BEGIN
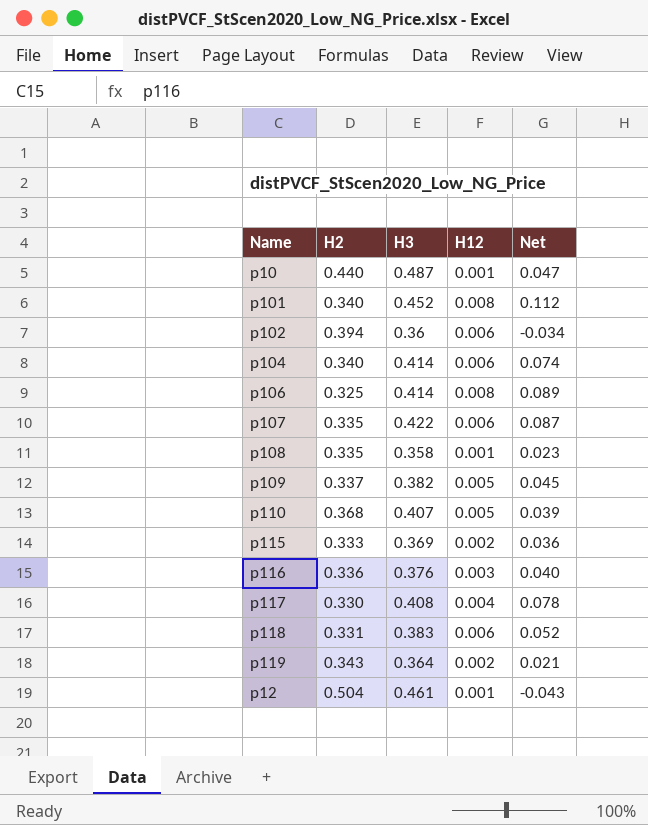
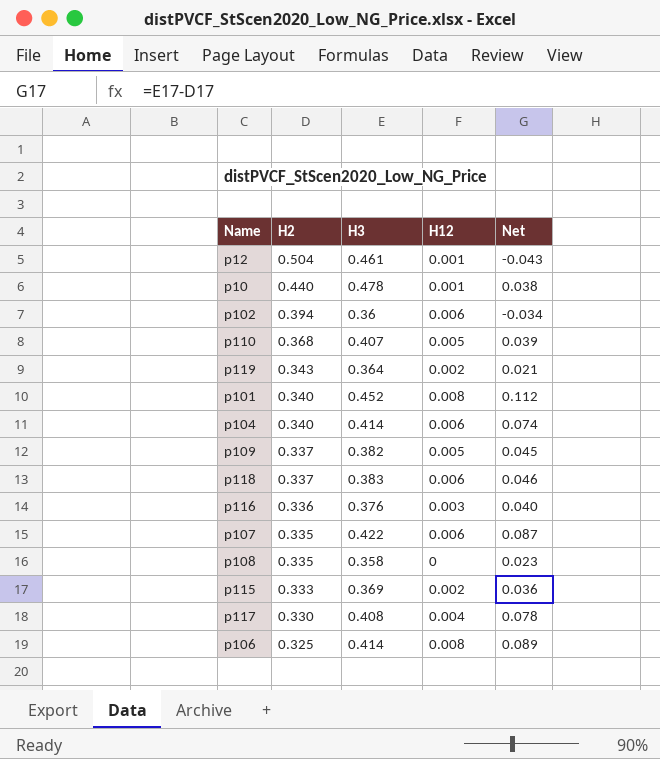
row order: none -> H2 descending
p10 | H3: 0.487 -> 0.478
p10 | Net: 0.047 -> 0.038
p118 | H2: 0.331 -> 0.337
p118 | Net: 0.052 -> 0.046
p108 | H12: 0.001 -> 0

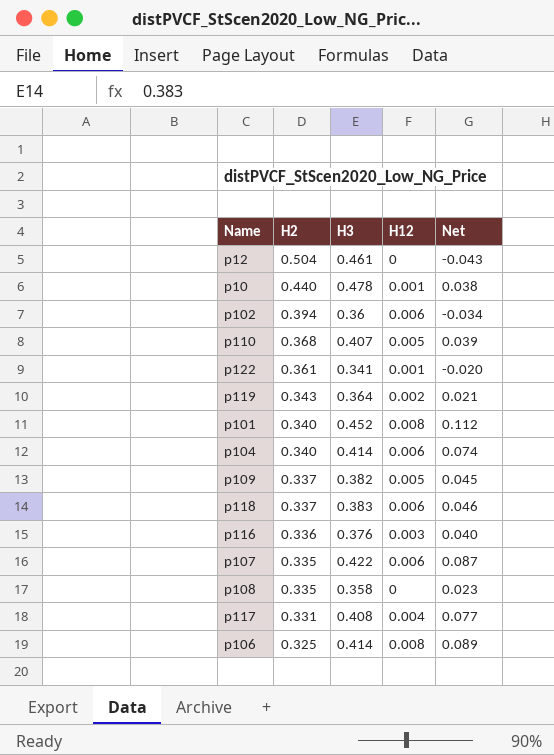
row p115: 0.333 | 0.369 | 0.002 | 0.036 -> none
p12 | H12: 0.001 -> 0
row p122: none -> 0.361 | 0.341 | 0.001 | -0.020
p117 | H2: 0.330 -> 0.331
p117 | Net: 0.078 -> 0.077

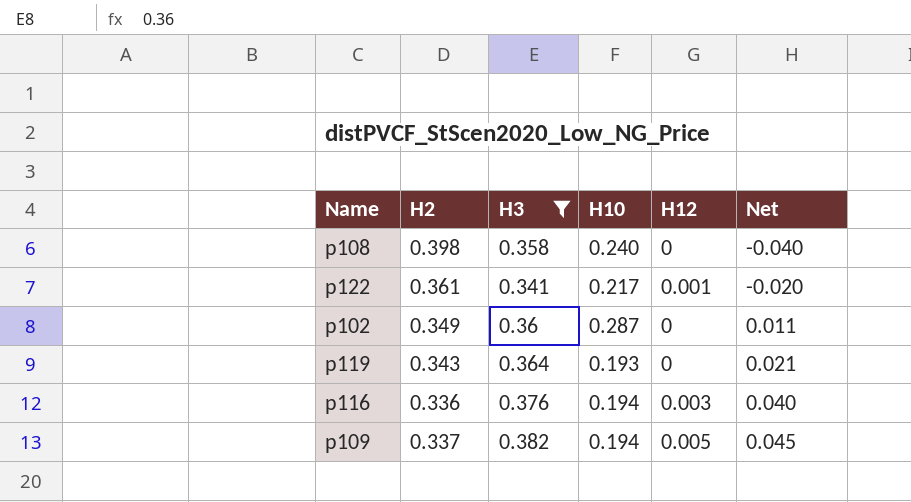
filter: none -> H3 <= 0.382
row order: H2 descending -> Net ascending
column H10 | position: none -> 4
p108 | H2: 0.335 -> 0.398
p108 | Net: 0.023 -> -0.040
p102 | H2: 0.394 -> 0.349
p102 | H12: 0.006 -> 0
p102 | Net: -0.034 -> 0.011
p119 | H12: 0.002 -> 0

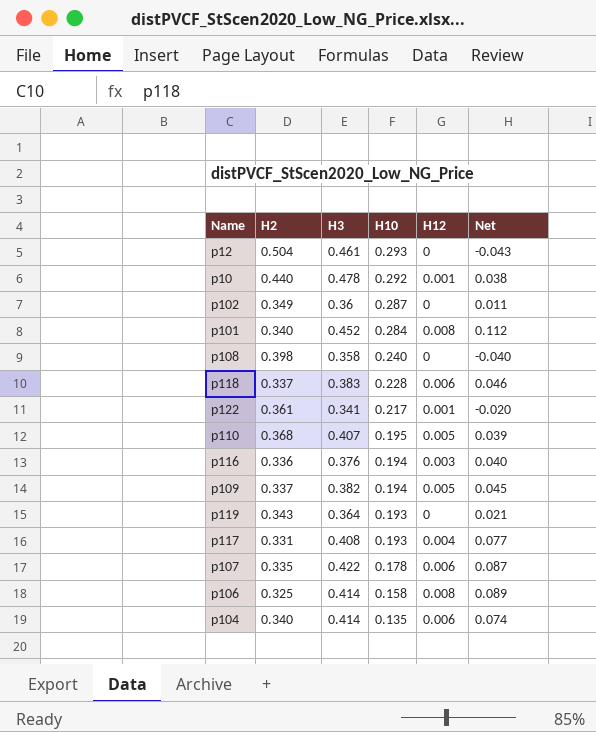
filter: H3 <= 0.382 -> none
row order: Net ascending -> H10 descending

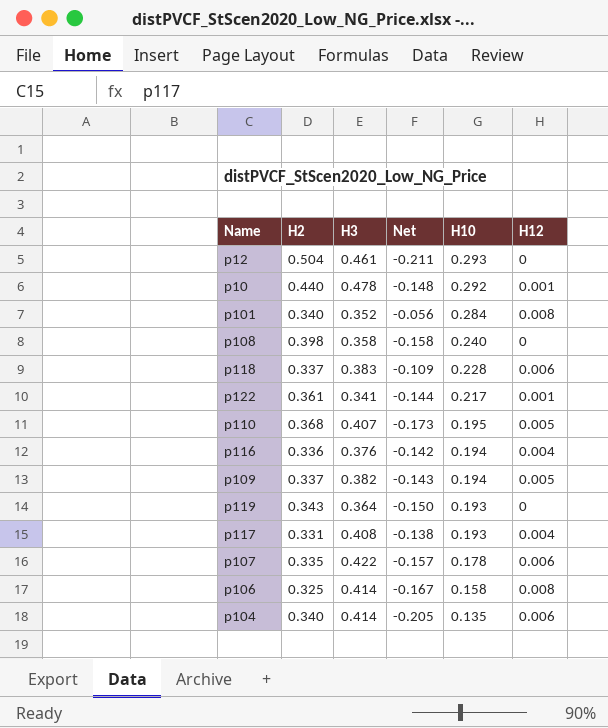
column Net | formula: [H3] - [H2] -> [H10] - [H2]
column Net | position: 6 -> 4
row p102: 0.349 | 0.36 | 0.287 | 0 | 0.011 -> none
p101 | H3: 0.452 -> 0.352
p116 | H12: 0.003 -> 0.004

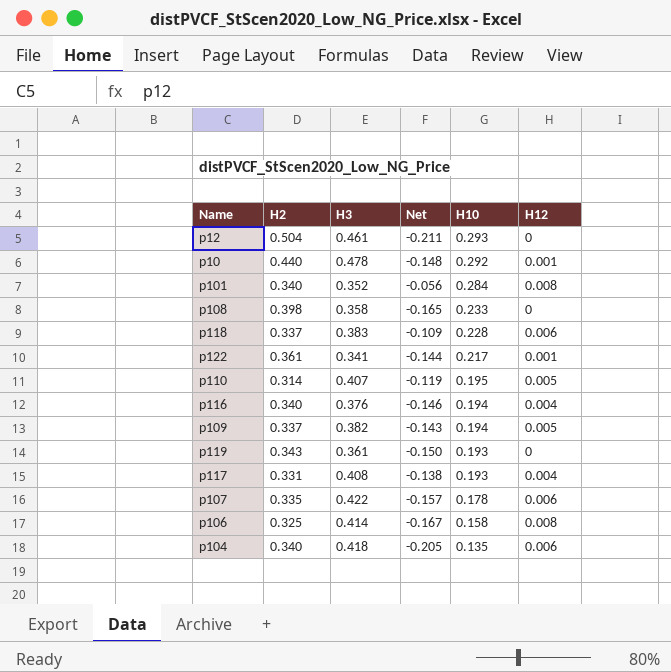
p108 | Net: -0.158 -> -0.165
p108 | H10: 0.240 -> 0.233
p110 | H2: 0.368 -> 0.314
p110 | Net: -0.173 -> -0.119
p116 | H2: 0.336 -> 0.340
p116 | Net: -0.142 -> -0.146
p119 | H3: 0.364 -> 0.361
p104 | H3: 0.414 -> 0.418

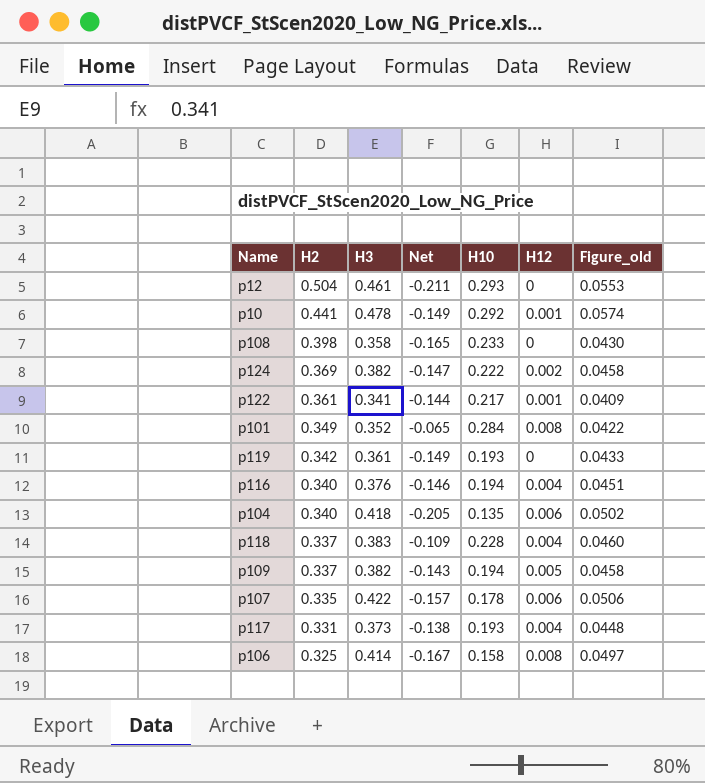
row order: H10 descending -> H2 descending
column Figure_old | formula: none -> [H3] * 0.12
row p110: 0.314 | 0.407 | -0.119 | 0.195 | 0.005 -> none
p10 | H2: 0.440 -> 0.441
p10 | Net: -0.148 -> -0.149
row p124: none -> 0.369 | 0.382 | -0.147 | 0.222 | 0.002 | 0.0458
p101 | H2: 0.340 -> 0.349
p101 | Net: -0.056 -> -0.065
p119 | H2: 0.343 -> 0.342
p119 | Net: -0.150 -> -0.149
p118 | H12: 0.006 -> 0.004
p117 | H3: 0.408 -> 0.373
END
*What you should do:*
Without any pictures, return the entries exactly as given.

*Output:*
row order: none -> H2 descending
p10 | H3: 0.487 -> 0.478
p10 | Net: 0.047 -> 0.038
p118 | H2: 0.331 -> 0.337
p118 | Net: 0.052 -> 0.046
p108 | H12: 0.001 -> 0

row p115: 0.333 | 0.369 | 0.002 | 0.036 -> none
p12 | H12: 0.001 -> 0
row p122: none -> 0.361 | 0.341 | 0.001 | -0.020
p117 | H2: 0.330 -> 0.331
p117 | Net: 0.078 -> 0.077

filter: none -> H3 <= 0.382
row order: H2 descending -> Net ascending
column H10 | position: none -> 4
p108 | H2: 0.335 -> 0.398
p108 | Net: 0.023 -> -0.040
p102 | H2: 0.394 -> 0.349
p102 | H12: 0.006 -> 0
p102 | Net: -0.034 -> 0.011
p119 | H12: 0.002 -> 0

filter: H3 <= 0.382 -> none
row order: Net ascending -> H10 descending

column Net | formula: [H3] - [H2] -> [H10] - [H2]
column Net | position: 6 -> 4
row p102: 0.349 | 0.36 | 0.287 | 0 | 0.011 -> none
p101 | H3: 0.452 -> 0.352
p116 | H12: 0.003 -> 0.004

p108 | Net: -0.158 -> -0.165
p108 | H10: 0.240 -> 0.233
p110 | H2: 0.368 -> 0.314
p110 | Net: -0.173 -> -0.119
p116 | H2: 0.336 -> 0.340
p116 | Net: -0.142 -> -0.146
p119 | H3: 0.364 -> 0.361
p104 | H3: 0.414 -> 0.418

row order: H10 descending -> H2 descending
column Figure_old | formula: none -> [H3] * 0.12
row p110: 0.314 | 0.407 | -0.119 | 0.195 | 0.005 -> none
p10 | H2: 0.440 -> 0.441
p10 | Net: -0.148 -> -0.149
row p124: none -> 0.369 | 0.382 | -0.147 | 0.222 | 0.002 | 0.0458
p101 | H2: 0.340 -> 0.349
p101 | Net: -0.056 -> -0.065
p119 | H2: 0.343 -> 0.342
p119 | Net: -0.150 -> -0.149
p118 | H12: 0.006 -> 0.004
p117 | H3: 0.408 -> 0.373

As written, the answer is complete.